= 1990 in Italian television =

This is a list of Italian television related events from 1990.

==Events==

=== Rai ===

- 8 January: during the afternoon show Love is a wonderful thing, an anonymous phone call gives the host Sandra Milo the (fake) news of a car accident to her son; the actress cries and faints live. The video of the scene is still viral today.
- 29 January: RAI-SAT begins the experimental broadcastings.
- 1 February: the Catholic Gianni Pasquarelli becomes RAI general director; he gives to the estate a more conservative and pro-government direction.
- 12 February : on the magazine Mixer, the journalist Giovanni Minoli broadcasts an interview with a magistrate and a video, which should prove that republic won the 1946 institutional referendum thanks an electoral fraud. In the last minutes of the program, however, Minoli reveals that everything shown previously had been staged. This explicitly false scoop arouses a lot of controversy.
- 3 March: the Pooh win the Sanremo festival, presented by Johnny Dorelli and Gabriella Carlucci, with Uomini soli. The verdict is not a surprise; already the night before, on Italia 1, Gianni Ippoliti had led a debate on the theme Why the Pooh had won?
- 5 May - Italy wins the 35th Eurovision Song Contest in Zagreb, SR Croatia, Yugoslavia. The winning song is "Insieme: 1992", performed by Toto Cutugno.
- 5 June: the new RAI seat in Saxa Rubra is inaugurated.
- 2 July: TG1 broadcasts an interview to the self-styled CIA agent Richard Brenneke, who accuses (without providing evidence) George H. W. Bush of having financed the P2 lodge when he was director of the CIA. The interview provoked a diplomatic incident between Italy and the United States and the resignation of the TG1 director Nuccio Fava, replaced by Bruno Vespa.
- 3 July: the match Italy-Argentina, semifinal of the 1990 FIFA World Cup, is the most seen program of the year (and of the whole Auditel history), with 27,6 million viewers.
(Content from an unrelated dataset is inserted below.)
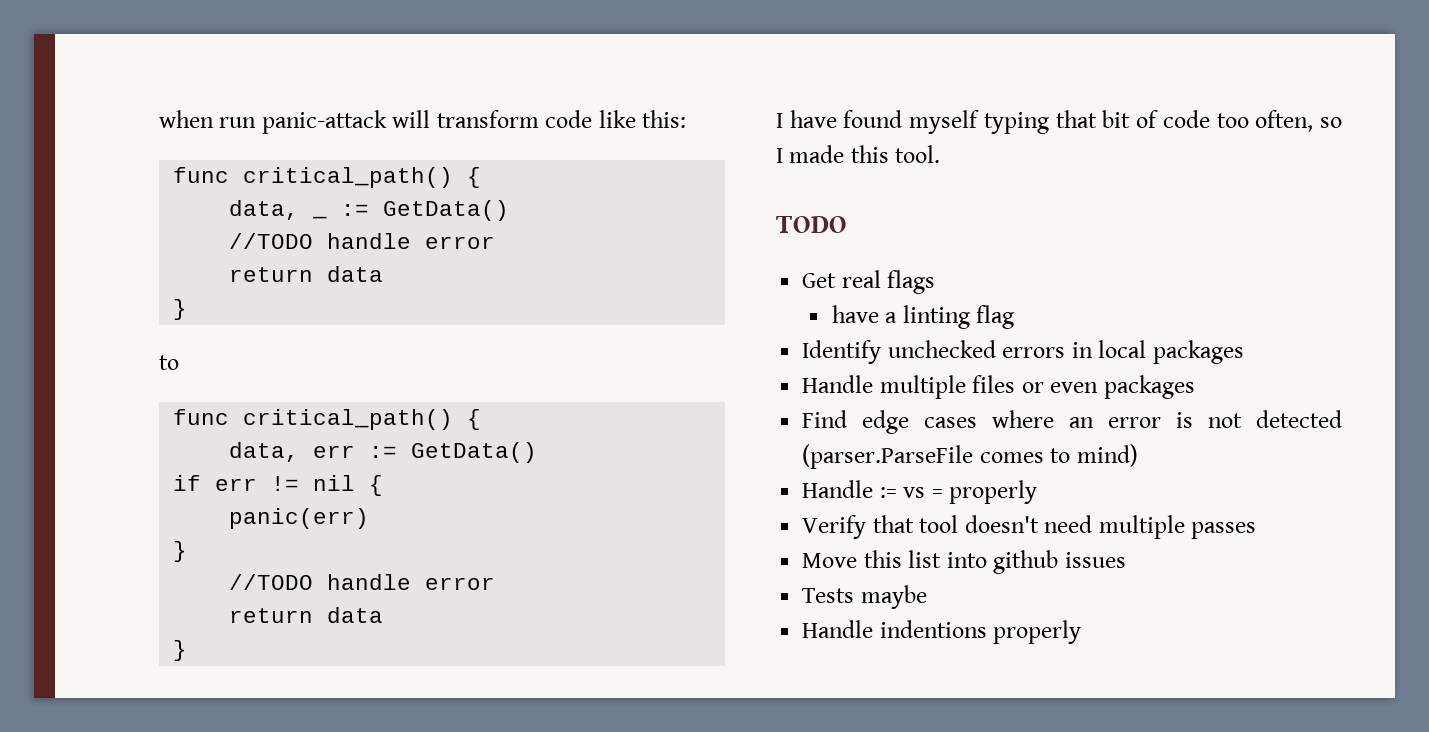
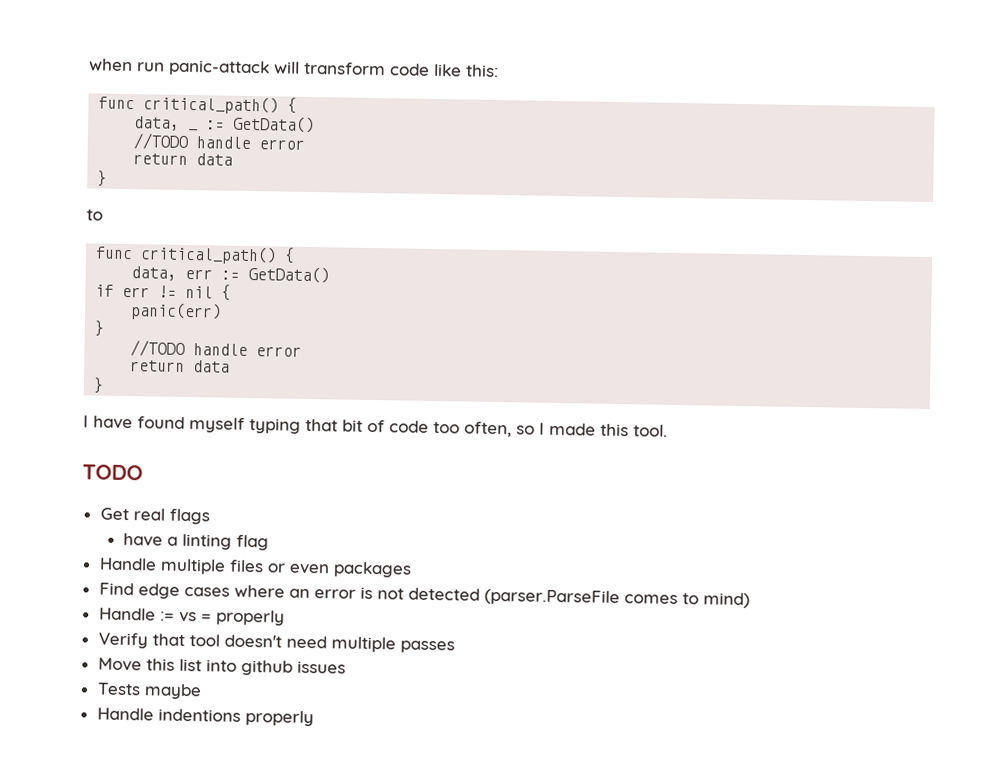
[802,340,1244,364] // Identify unchecked errors in local packages -> (269, 542) none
RAI follows the tournament with a great abundance of means and programs, obtaining very high ratings but more modest results from a professional point of view.
- 7 July: from the Baths of Caracalla in Rome, RAI broadcasts in worldwide vision the first concert of the Three Tenors (Carreras, Domingo and Pavarotti), directed by Zubin Metha.
- December 28: on the eve of the Gulf War, RAI Director General Pasquarelli forbids the airing of a Bruno Vespa's interview to Saddam Hussein, with the official justification of not embarrassing the Italian government. The censorship is strongly criticized by public opinion, and the interview goes on air on January 11.

=== Finivest ===
In 1990, the approval of the Mammì law (by the Minister of Telecommunications, the republican Oscar Mammì), regulating private television, provokes a bitter political clash between the supporters of Fininvest (the Andreotti government and the PSI) and its opponents (the PCI and the DC left). The issue of the commercial breaks in films is particularly controversial, and sees the intervention of intellectuals and directors.
- 22 March: the Senate, debating the Mammì law, approves a PCI amendment severely limiting commercial breaks in films and stage works. The government suspends the application of the rule.
- 15 May - The first episode of The voice of conscience is scheduled on Italia 1; it’s a program based on complaints by the viewers of episodes of malpractice. The wave was preceded by a pounding advertising campaign and harsh press controversies, with charges of incitement to inform. At the time of airing, the host Gianni Ippoliti reveals how the alleged program was a provocative fake, and broadcasts a simple talk-sho.
- 26 July: five ministers belonging to the Christian Democrat left (including Sergio Mattarella) resign in protest against the Mammì law, judged too favorable to Silvio Berlusconi.
- 6 August: the Mammì law is approved; it is also called the "photocopy law" because it essentially legalizes the situation already existing in fact. The right to own three national channels and to broadcast live is granted to Finivest; in exchange, to Silvio Berlusconi some limitations in the press and pay-tv fields are imposed.

=== Other channels ===

- 21 May: Wanna Marchi, known for her picturesque teleshopping of algae-based cosmetics produced by herself, is arrested for fraudulent bankruptcy.
- October: the Gruppo Ferruzzi, led by Raul Gardini, buys from Roberto Marinho the 40% of TMC shares and gets the control of the network.
- 4 November: Tele+ is born, it’s the first Italian pay-tv, owned in partnership by the film producer Vittorio Cecchi Gori and the German tycoon Leo Kirch (Silvio Berlusconi had to sell his shares because the Mammì law). The three channels (Tele+1, cinema, Tele+2, sport, Tele+3, culture) until June 1991 were free. to air

== Awards ==
7. Telegatto award, for the season 1989–1990.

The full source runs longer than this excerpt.